I remained where I lay, my face half buried in leaves and twigs and moss. I didn’t try to raise myself. I was shaking so badly that I thought I would fall apart at the seams. It was all I could do to keep holding the knife.
Tamlin got to his feet, wrenching his claws out of the creature’s abdomen. Blood and gore dripped from them, staining the deep green moss.
High Lord. High Lord. High Lord.
Feral rage still smoldered in his gaze, and I flinched as he knelt beside me. He reached for me again, but I jerked back, away from the bloody claws that were still out. I raised myself into a sitting position before the shaking resumed. I knew I couldn’t get to my feet.
“Feyre,” he said. The wrath faded from his eyes, and the claws slipped back under his skin, but the roar still sounded in my ears. There had been nothing in that sound but primal fury.
“How?” It was all I could manage to say, but he understood me.
“I was tracking a pack of them—these four escaped, and must have followed your scent through the woods. I heard you scream.”
So he didn’t know about the Suriel. And he—he’d come to help me.

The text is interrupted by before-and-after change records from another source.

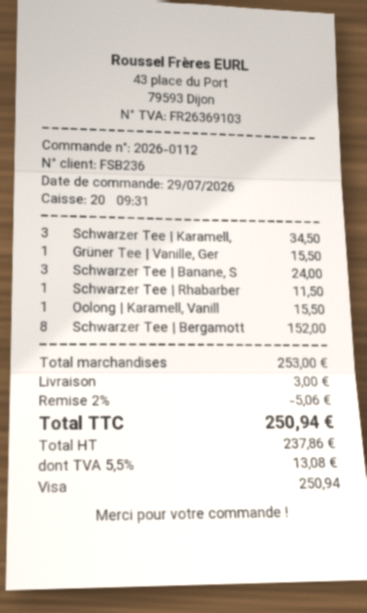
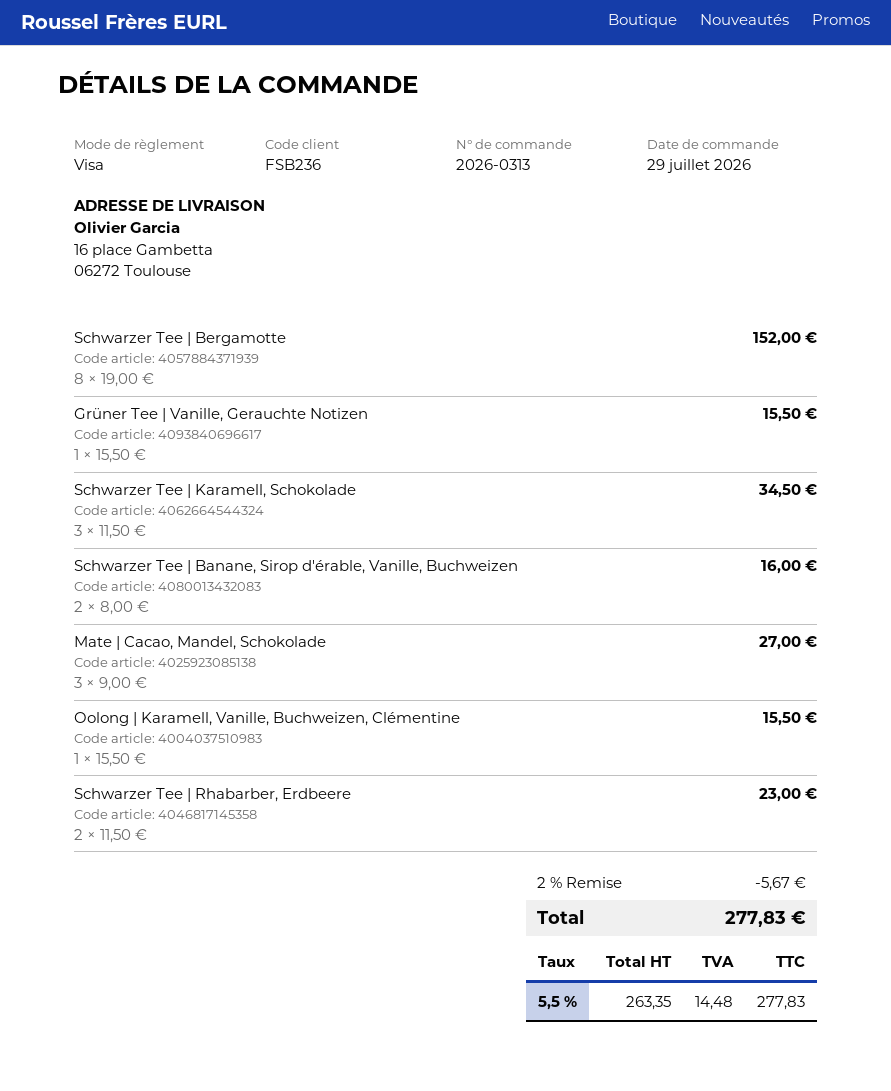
order number: 2026-0112 -> 2026-0313
Schwarzer Tee | Banane, S: 3 for 24.00 -> 2 for 16.00
Schwarzer Tee | Rhabarber: 1 for 11.50 -> 2 for 23.00
Mate | Cacao, Mandel, Schokolade: none -> 3 for 27.00
discount: 2% = 5.06 -> 2% = 5.67
shipping: 3.00 -> none
net: 237.86 -> 263.35
tax: 5.5% = 13.08 -> 5.5% = 14.48
total: 250.94 -> 277.83

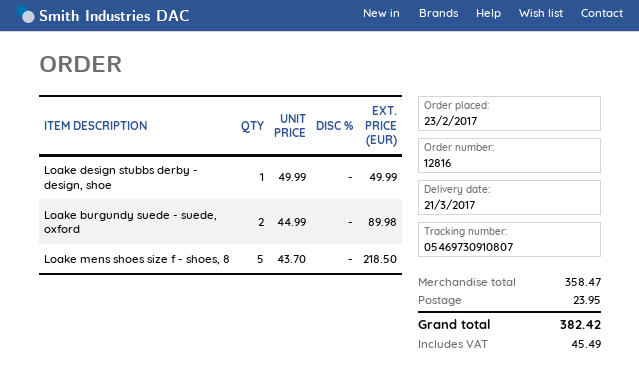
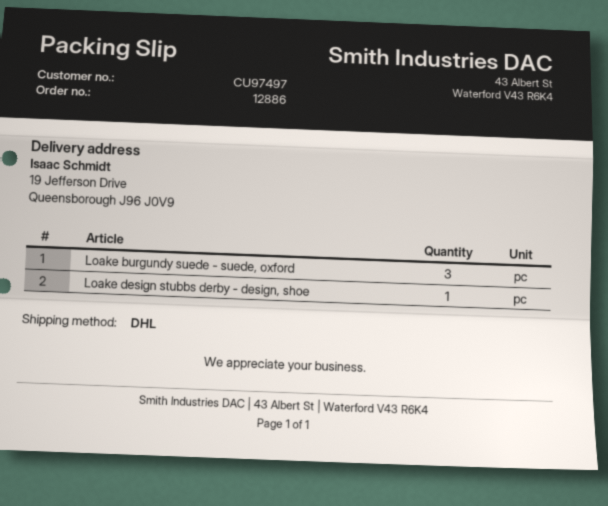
order number: 12816 -> 12886
Loake burgundy suede - suede, oxford: 2 -> 3
Loake mens shoes size f - shoes, 8: 5 -> none

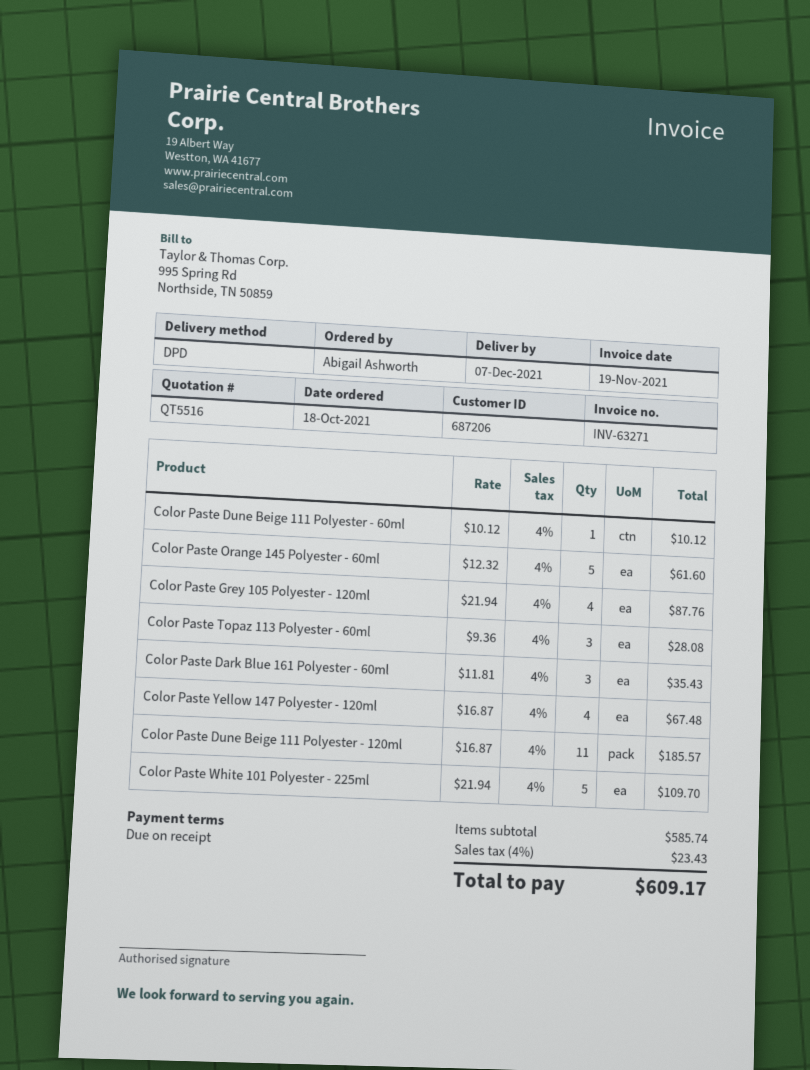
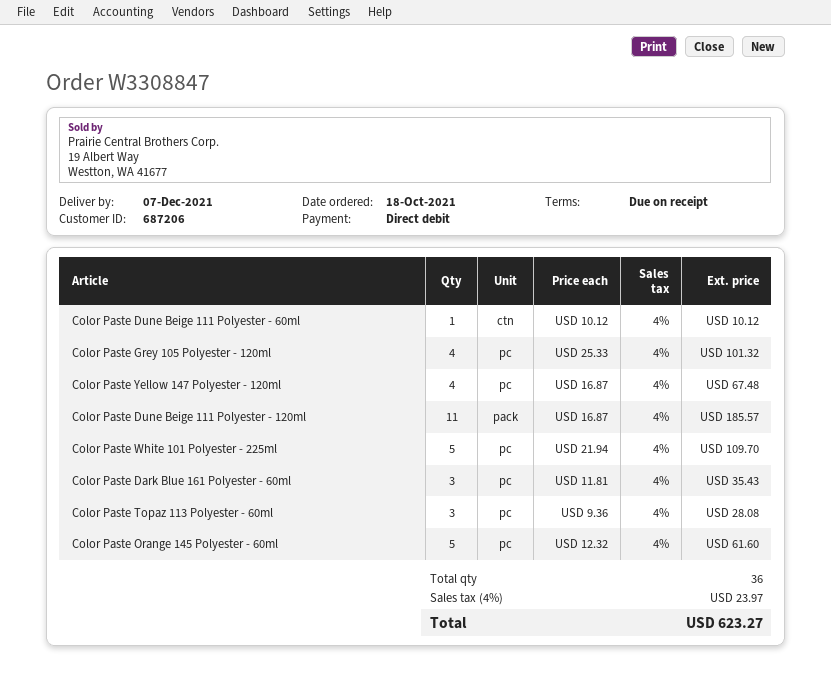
Color Paste Grey 105 Polyester - 120ml: 4 x 21.94 = 87.76 -> 4 x 25.33 = 101.32
tax: 4% = 23.43 -> 4% = 23.97
total: 609.17 -> 623.27

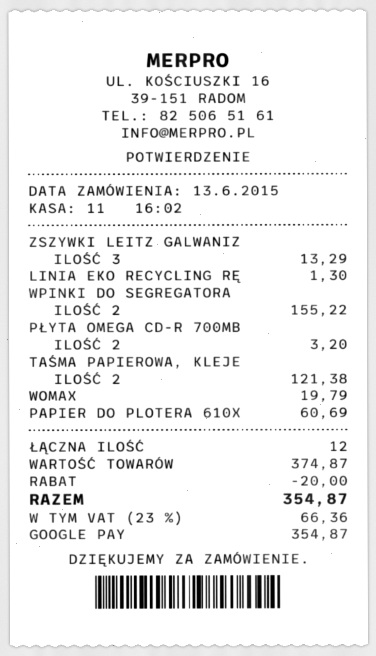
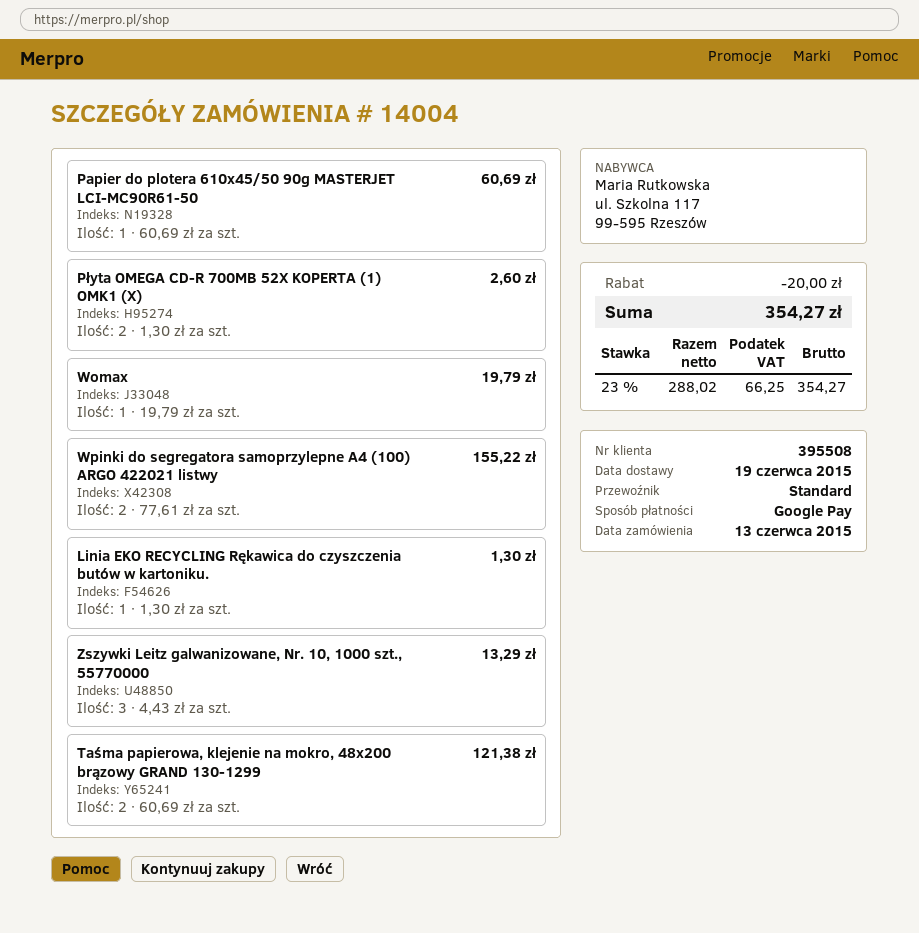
PŁYTA OMEGA CD-R 700MB: 2 for 3.20 -> 2 for 2.60
tax: 23% = 66.36 -> 23% = 66.25
total: 354.87 -> 354.27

He reached a hand toward me, and I shuddered as he ran cool, wet fingers down my stinging, aching cheek. Blood—that was blood on them. And from the stickiness on my face, I knew there was already enough blood splattered on me that it wouldn’t make a difference.
The pain in my face and my arm faded, then vanished. His eyes darkened a bit at the bruise I knew was already blossoming on my cheekbone, but the throbbing quickly lessened. The metallic scent of magic wrapped around me, then floated away on a light breeze.
“I found one dead half a mile away,” he went on, his hands leaving my face as he unbuckled his baldric, then shucked off his tunic and handed it to me. The front of my own had been ripped and torn by the talons of the naga. “I saw one of my arrows in his throat, so I followed their tracks here.”
I pulled on Tamlin’s tunic over my own, ignoring how easily I could see the cut of his muscles beneath his white shirt, the way the blood soaking it made them stand out even more. A purebred predator, honed to kill without a second thought, without remorse. I shivered again and savored the warmth that leaked from the cloth. High Lord. I should have known, should have guessed. Maybe I hadn’t wanted to—maybe I’d been afraid.
“Here,” he said, rising to his feet and offering me a bloodstained hand. I didn’t dare look at the slaughtered naga as I gripped his extended hand and he pulled me to my feet. My knees buckled, but I stayed upright.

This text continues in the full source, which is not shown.